[Collected data entries]
Segment Open
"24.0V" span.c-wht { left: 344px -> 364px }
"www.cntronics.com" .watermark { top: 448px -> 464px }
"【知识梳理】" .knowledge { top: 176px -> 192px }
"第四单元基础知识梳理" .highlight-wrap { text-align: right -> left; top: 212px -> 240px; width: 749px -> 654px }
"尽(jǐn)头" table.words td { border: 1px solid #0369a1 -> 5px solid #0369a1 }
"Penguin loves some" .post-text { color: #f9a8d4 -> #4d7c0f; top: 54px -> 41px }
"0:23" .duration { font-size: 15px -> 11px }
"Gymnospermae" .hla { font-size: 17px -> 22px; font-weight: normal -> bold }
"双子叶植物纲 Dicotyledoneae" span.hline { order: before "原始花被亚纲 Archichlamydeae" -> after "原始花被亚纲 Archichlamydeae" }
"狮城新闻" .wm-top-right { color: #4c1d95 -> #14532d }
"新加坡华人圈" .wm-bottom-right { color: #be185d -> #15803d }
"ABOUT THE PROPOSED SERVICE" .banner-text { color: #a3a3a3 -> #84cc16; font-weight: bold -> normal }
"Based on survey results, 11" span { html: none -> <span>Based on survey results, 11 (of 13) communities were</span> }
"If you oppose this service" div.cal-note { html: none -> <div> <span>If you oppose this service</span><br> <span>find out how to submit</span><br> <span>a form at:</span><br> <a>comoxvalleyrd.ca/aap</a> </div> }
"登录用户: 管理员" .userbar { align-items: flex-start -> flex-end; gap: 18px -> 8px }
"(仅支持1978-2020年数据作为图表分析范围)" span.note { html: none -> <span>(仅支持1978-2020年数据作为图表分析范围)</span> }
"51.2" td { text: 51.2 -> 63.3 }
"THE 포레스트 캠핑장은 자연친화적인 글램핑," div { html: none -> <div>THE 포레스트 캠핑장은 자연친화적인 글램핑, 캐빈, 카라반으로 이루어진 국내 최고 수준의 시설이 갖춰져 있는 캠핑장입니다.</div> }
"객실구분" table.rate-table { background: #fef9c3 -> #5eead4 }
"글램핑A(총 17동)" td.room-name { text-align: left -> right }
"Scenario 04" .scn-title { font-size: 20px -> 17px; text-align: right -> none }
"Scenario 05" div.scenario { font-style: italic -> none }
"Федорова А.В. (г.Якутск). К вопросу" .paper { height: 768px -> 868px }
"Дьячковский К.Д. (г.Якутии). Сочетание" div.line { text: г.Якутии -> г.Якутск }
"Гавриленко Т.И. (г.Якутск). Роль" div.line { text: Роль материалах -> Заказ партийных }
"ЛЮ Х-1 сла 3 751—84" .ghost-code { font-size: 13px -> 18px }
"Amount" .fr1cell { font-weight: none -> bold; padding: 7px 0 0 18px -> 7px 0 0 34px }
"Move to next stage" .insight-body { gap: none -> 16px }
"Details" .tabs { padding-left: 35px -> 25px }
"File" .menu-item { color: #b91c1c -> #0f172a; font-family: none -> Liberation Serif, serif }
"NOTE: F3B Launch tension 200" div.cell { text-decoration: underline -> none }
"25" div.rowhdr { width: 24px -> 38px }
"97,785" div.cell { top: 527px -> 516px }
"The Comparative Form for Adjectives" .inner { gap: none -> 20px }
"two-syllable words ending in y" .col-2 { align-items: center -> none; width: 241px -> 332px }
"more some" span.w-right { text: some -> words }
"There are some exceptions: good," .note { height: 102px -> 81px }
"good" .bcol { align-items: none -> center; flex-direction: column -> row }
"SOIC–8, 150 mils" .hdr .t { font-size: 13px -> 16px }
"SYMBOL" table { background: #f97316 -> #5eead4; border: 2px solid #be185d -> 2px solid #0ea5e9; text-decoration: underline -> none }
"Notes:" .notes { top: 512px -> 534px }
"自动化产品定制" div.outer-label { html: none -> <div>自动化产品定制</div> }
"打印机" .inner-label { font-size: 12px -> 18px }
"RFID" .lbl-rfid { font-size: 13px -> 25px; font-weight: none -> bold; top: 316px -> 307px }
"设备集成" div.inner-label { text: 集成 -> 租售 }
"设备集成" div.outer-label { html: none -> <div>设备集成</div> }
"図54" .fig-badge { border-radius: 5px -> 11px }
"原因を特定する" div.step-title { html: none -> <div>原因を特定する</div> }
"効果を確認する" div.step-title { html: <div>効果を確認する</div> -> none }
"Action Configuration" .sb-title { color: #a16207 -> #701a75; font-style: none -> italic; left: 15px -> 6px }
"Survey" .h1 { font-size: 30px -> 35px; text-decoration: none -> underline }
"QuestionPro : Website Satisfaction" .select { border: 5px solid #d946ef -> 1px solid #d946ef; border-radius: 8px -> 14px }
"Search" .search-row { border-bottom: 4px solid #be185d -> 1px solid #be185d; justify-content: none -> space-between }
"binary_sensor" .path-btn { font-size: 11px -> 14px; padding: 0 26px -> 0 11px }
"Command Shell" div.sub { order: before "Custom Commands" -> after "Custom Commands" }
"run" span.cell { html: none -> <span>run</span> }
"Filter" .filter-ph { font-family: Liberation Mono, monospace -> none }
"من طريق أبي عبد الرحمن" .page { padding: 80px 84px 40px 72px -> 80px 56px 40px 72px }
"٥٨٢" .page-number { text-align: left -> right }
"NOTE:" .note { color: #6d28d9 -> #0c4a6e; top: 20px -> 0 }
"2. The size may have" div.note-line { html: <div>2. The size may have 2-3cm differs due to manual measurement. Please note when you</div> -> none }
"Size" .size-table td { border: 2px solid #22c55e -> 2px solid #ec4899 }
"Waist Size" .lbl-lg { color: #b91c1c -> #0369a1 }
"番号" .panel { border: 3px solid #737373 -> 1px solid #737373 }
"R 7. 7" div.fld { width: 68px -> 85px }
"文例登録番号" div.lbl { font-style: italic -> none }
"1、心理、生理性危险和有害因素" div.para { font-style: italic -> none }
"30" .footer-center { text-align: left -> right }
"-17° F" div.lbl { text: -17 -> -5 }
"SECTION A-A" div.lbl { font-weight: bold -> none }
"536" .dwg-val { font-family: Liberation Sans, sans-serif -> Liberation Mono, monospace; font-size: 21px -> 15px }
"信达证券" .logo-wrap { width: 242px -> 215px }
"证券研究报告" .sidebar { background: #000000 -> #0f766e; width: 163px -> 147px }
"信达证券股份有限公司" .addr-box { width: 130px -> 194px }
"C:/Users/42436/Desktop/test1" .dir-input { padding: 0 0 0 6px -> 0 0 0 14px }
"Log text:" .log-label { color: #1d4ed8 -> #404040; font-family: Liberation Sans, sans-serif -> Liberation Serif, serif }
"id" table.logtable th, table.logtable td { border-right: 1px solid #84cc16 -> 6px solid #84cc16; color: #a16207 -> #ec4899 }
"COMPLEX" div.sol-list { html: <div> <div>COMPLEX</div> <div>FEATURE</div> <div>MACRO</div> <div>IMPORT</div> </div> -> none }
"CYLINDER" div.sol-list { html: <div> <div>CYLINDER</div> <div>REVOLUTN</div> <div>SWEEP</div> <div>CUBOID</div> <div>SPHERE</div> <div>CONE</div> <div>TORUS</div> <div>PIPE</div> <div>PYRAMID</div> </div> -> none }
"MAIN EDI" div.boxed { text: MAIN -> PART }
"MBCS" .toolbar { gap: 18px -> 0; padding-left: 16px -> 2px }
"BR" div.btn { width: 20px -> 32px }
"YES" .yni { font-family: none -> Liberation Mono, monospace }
Segment Closed
*ABOUT THIS EXERCISE*: Tallying every line that holds the string "good", report the total for the records and nothing else.

*YOUR SOLUTION*: 2